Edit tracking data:
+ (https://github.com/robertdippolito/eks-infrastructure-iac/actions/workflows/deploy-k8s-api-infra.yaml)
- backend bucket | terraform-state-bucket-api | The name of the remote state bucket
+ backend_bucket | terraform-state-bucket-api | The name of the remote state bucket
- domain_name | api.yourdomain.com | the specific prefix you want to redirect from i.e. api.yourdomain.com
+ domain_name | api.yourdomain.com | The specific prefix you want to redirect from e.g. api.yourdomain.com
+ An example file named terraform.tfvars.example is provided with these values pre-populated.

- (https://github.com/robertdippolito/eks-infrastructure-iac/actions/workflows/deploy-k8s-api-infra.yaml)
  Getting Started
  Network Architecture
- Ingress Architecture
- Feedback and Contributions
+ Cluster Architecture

--

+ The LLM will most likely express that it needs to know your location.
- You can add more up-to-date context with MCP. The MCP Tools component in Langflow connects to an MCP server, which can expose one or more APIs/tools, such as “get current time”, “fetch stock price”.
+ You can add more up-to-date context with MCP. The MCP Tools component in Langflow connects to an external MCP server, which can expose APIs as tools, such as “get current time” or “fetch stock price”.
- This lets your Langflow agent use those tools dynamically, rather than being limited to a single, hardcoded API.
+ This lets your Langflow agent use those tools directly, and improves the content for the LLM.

■ Brief ■
Where a line in the entries holds the word "Architecture", copy that line.

■ Answer to the exercise ■
  Network Architecture
- Ingress Architecture
+ Cluster Architecture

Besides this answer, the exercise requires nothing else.